**Signing day, but the ground reality lags.** The US-Iran memorandum is scheduled to be signed in Switzerland today, at the Bürgenstock, with Pakistan and Qatar mediating. Washington declared the deal complete on 14 June and authorised lifting the naval blockade and opening the Strait of Hormuz. But Tehran has not put its name to a public ceremony, only a handful of ships transited initially with 550-plus still stranded, and the ceasefire is a 60-day clock, not a settlement. Treat the signature as a milestone, not a reset, and build the 60-day expiry into standing plans now.
**Hormuz is open on paper, not on the water.** War-risk premiums have re-rated from around 0.25% of vessel value before the conflict to between 3% and 8%, up to roughly $8m on a single tanker transit. One academic analysis puts meaningful improvement at three to five months and full normalisation at nine to twelve, citing the precedent that Suez traffic stayed around 60% below normal 100 days after the late-2025 Houthi ceasefire. Do not stand the Gulf posture down on the headline.
**Airspace has not moved with the deal.** EASA's conflict-zone bulletin 2026-03-R12, revised 10 June and valid to 24 June, still directs operators not to fly Iran, Iraq and Lebanon at any level, and to exercise caution across the Gulf states.

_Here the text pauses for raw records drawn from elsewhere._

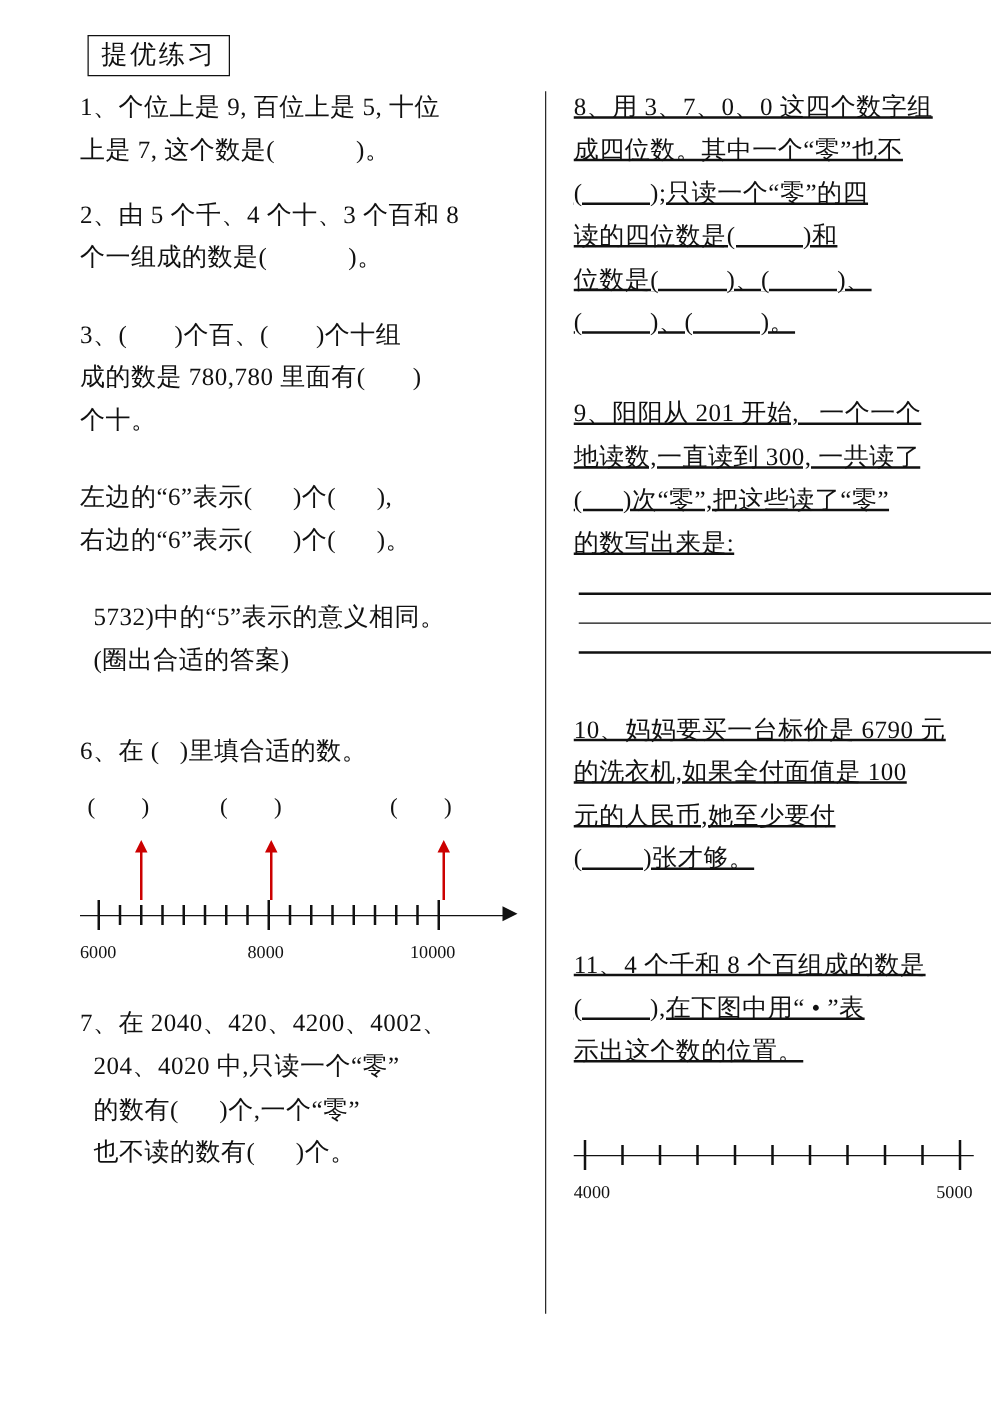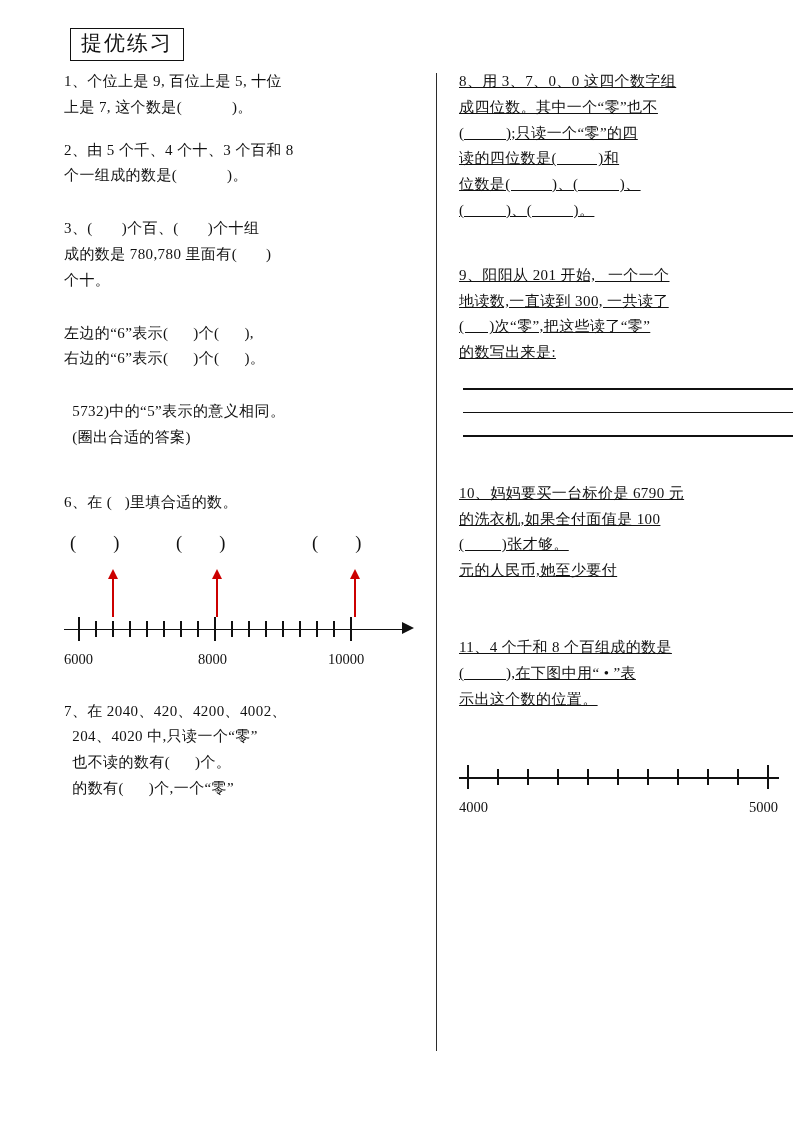--- a/index.html
+++ b/index.html
@@ -59,7 +59,7 @@
     text-decoration: underline;
   }
   .q {
-    font-size: 15px;
+    font-size: 20px;
     line-height: 1.72;
     letter-spacing: 0.4px;
     margin-bottom: 17px;

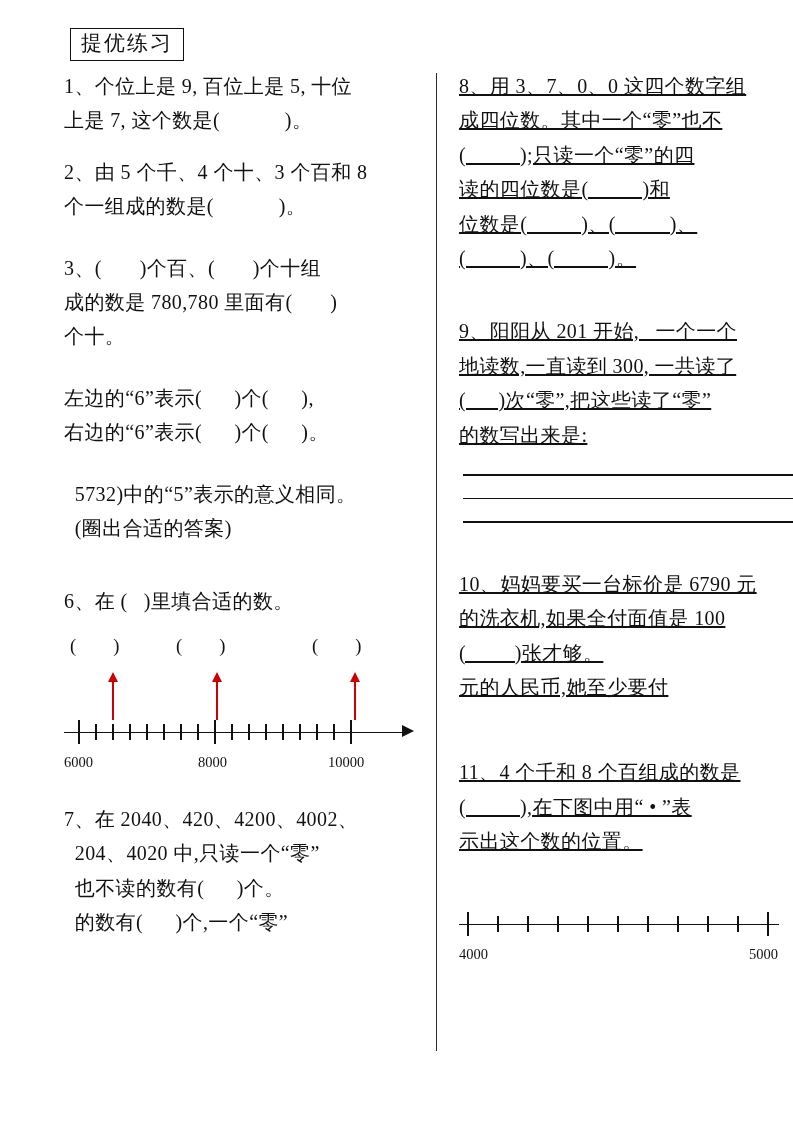--- a/index.html
+++ b/index.html
@@ -294,8 +294,8 @@
       <div class="q">
         <span class="ln">10、妈妈要买一台标价是 6790 元</span>
         <span class="ln">的洗衣机,如果全付面值是 100</span>
+        <span class="ln">元的人民币,她至少要付</span>
         <span class="ln">(         )张才够。</span>
-        <span class="ln">元的人民币,她至少要付</span>
       </div>
 
       <div class="spacer-lg"></div>

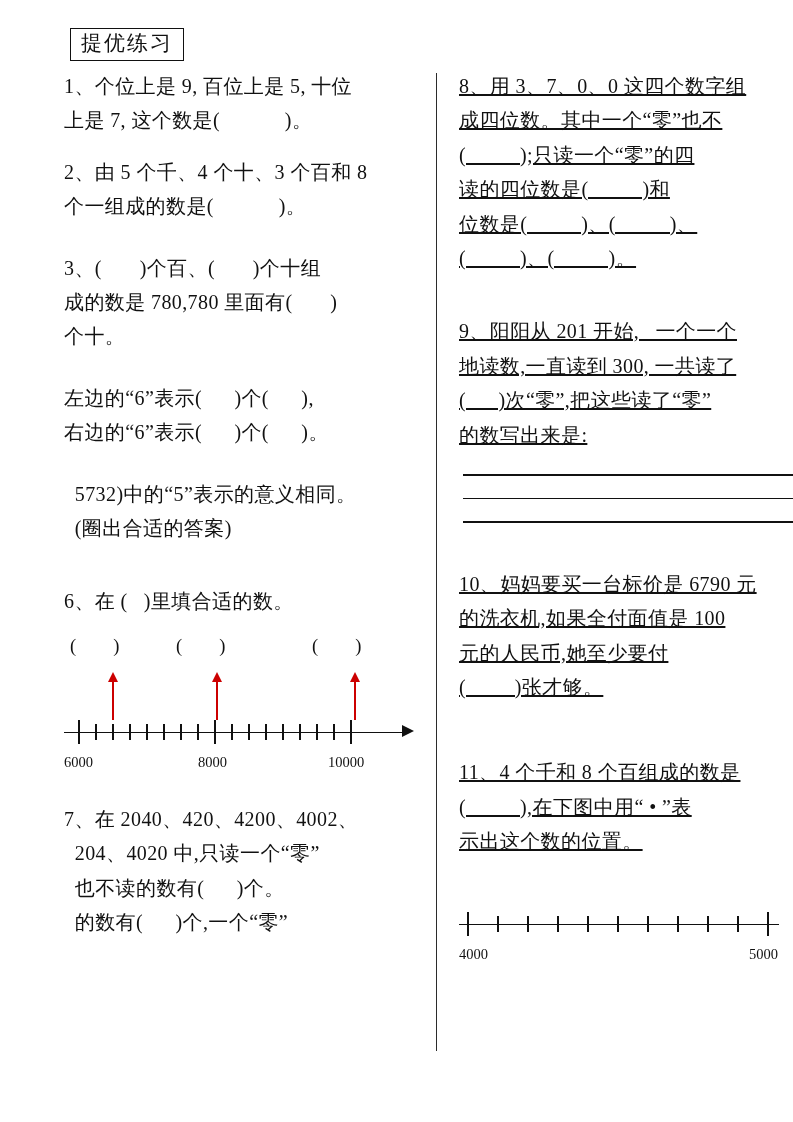--- a/index.html
+++ b/index.html
@@ -255,8 +255,8 @@
       <div class="q">
         <span class="ln">7、在 2040、420、4200、4002、</span>
         <span class="ln">  204、4020 中,只读一个“零”</span>
+        <span class="ln">  的数有(      )个,一个“零”</span>
         <span class="ln">  也不读的数有(      )个。</span>
-        <span class="ln">  的数有(      )个,一个“零”</span>
       </div>
 
     </div>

The US keeps Iran at Level 4. The date to watch for routing is the bulletin's 24 June review, not the signature.
**Houthi threat back on in the southern Red Sea.** US Maritime Advisory 2026-006 (to 22 September) warns of a continuing threat across the Red Sea, Bab el-Mandeb, Gulf of Aden and Somali Basin. It was not theoretical this month: open-source reporting describes strikes on two commercial vessels, the M/V Tavvishi and M/V Norderney, on 8-9 June, both targeted for their operators' Israeli port calls, with a CENTCOM intercept on 9 June. Targeting now follows corporate links, not just the flag. MARAD advises US-flagged vessels to consider going dark on AIS in high-risk waters.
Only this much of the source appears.